• **Exercise directions**
The task calls for each record to be given again unchanged, minus any pictures.

• **Dataset extract**
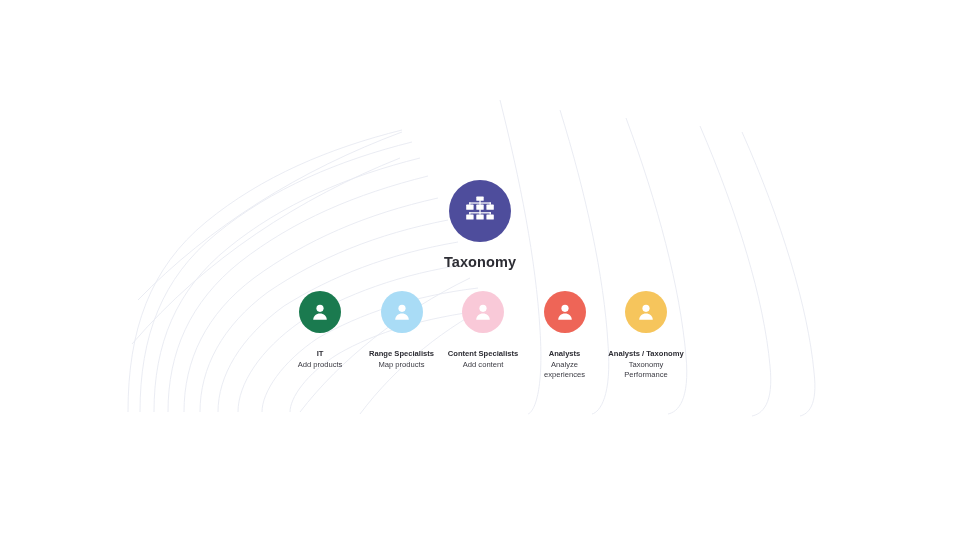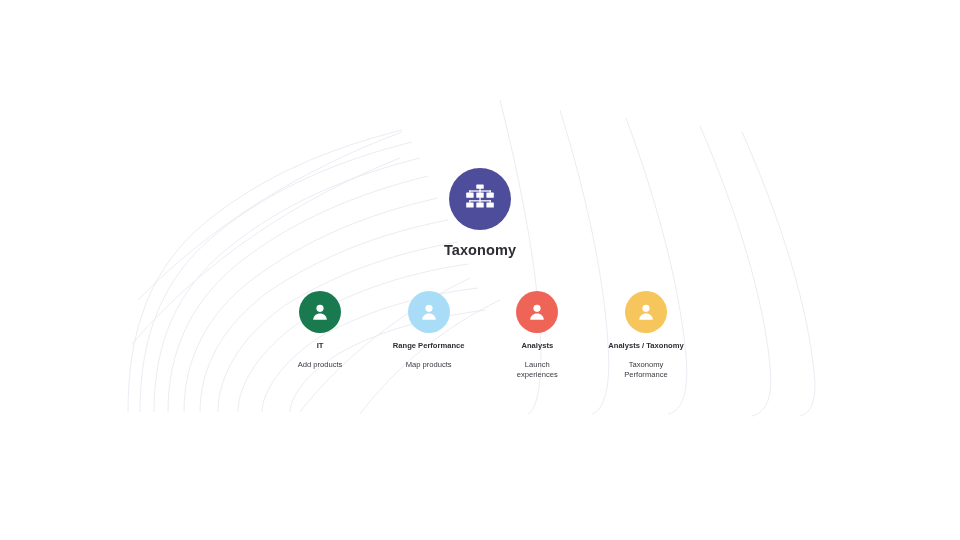"Taxonomy" #taxonomy-node { top: 168px -> 180px }
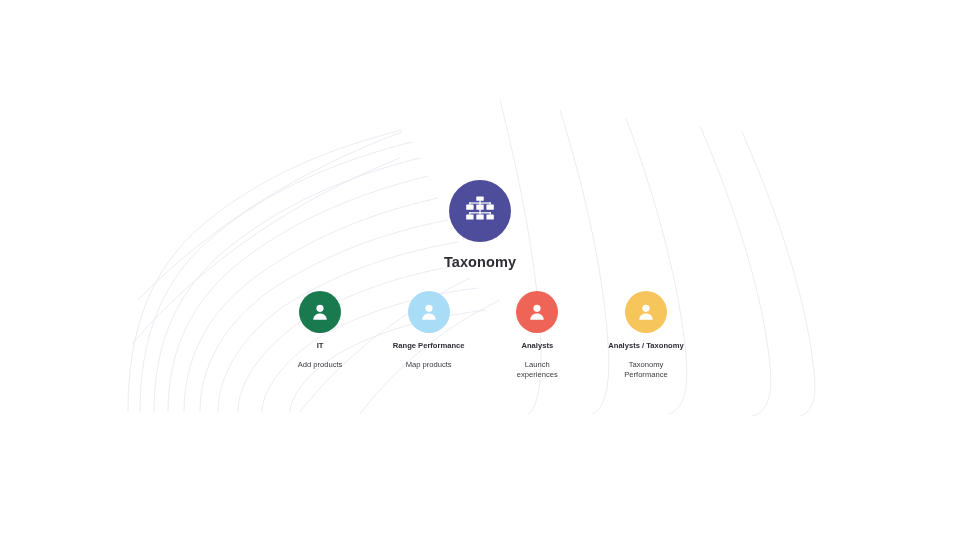"IT" .persona-title { margin-top: 8px -> 16px }
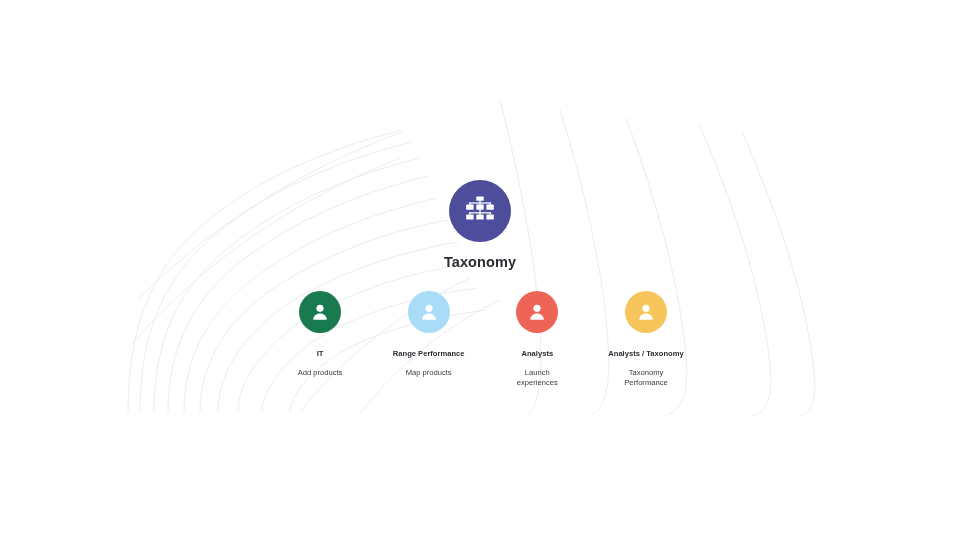"Range Performance" div.persona-title { text: Performance -> Specialists }
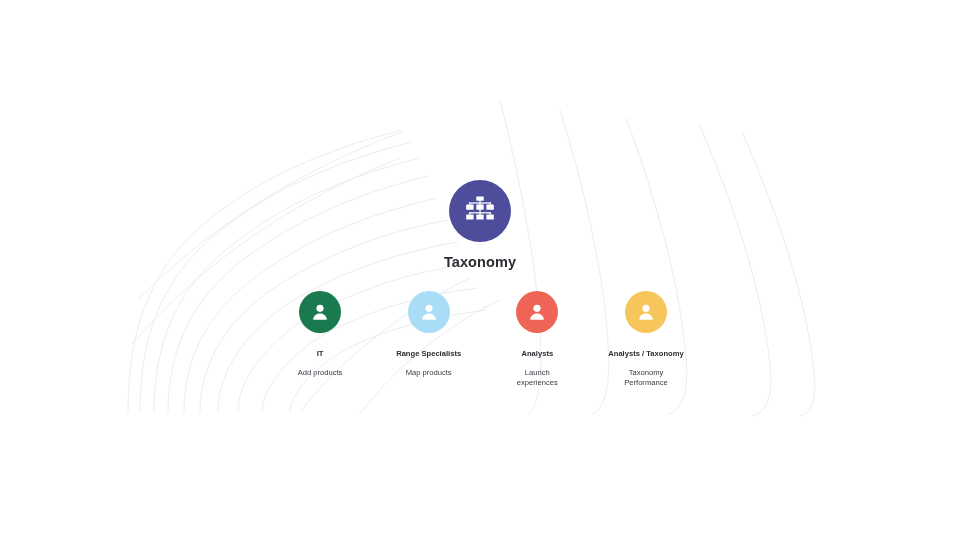"Content Specialists" div.persona { html: none -> <div> <div> <svg> <circle></circle> <path></path> </svg> </div> <div>Content Specialists</div> <div>Add content</div> </div> }
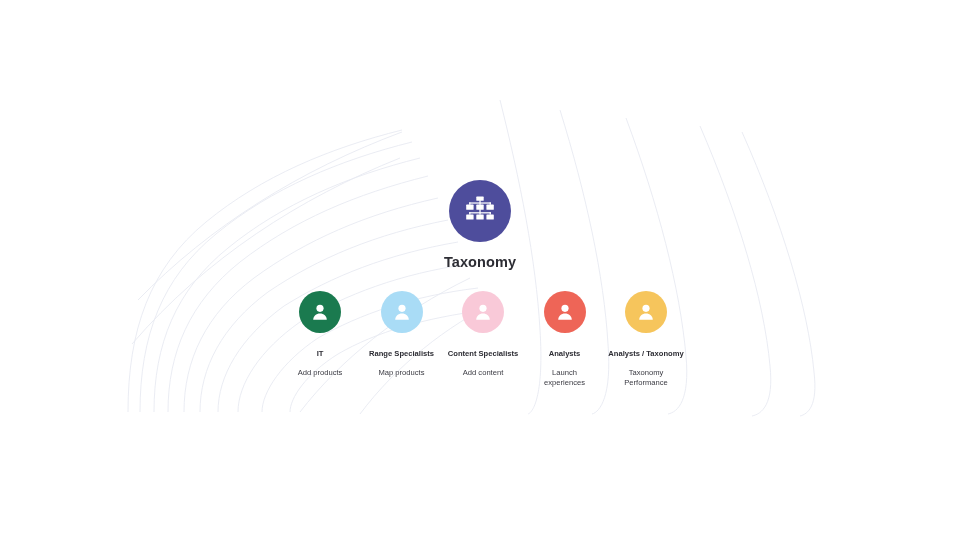"Add products" .persona-sub { margin-top: 10px -> 2px }
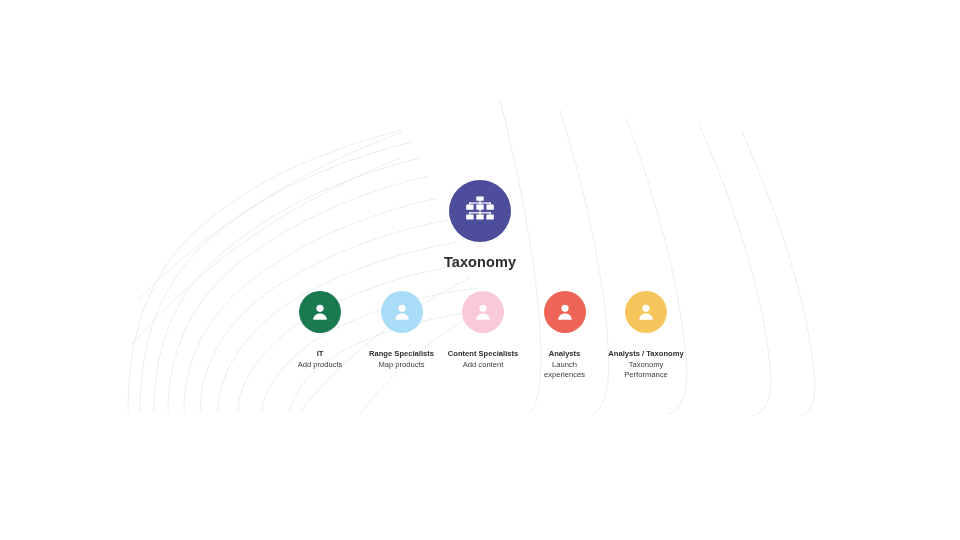"Launch experiences" div.persona-sub { text: Launch -> Analyze }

• **Problem solution**
"Taxonomy" #taxonomy-node { top: 168px -> 180px }
"IT" .persona-title { margin-top: 8px -> 16px }
"Range Performance" div.persona-title { text: Performance -> Specialists }
"Content Specialists" div.persona { html: none -> <div> <div> <svg> <circle></circle> <path></path> </svg> </div> <div>Content Specialists</div> <div>Add content</div> </div> }
"Add products" .persona-sub { margin-top: 10px -> 2px }
"Launch experiences" div.persona-sub { text: Launch -> Analyze }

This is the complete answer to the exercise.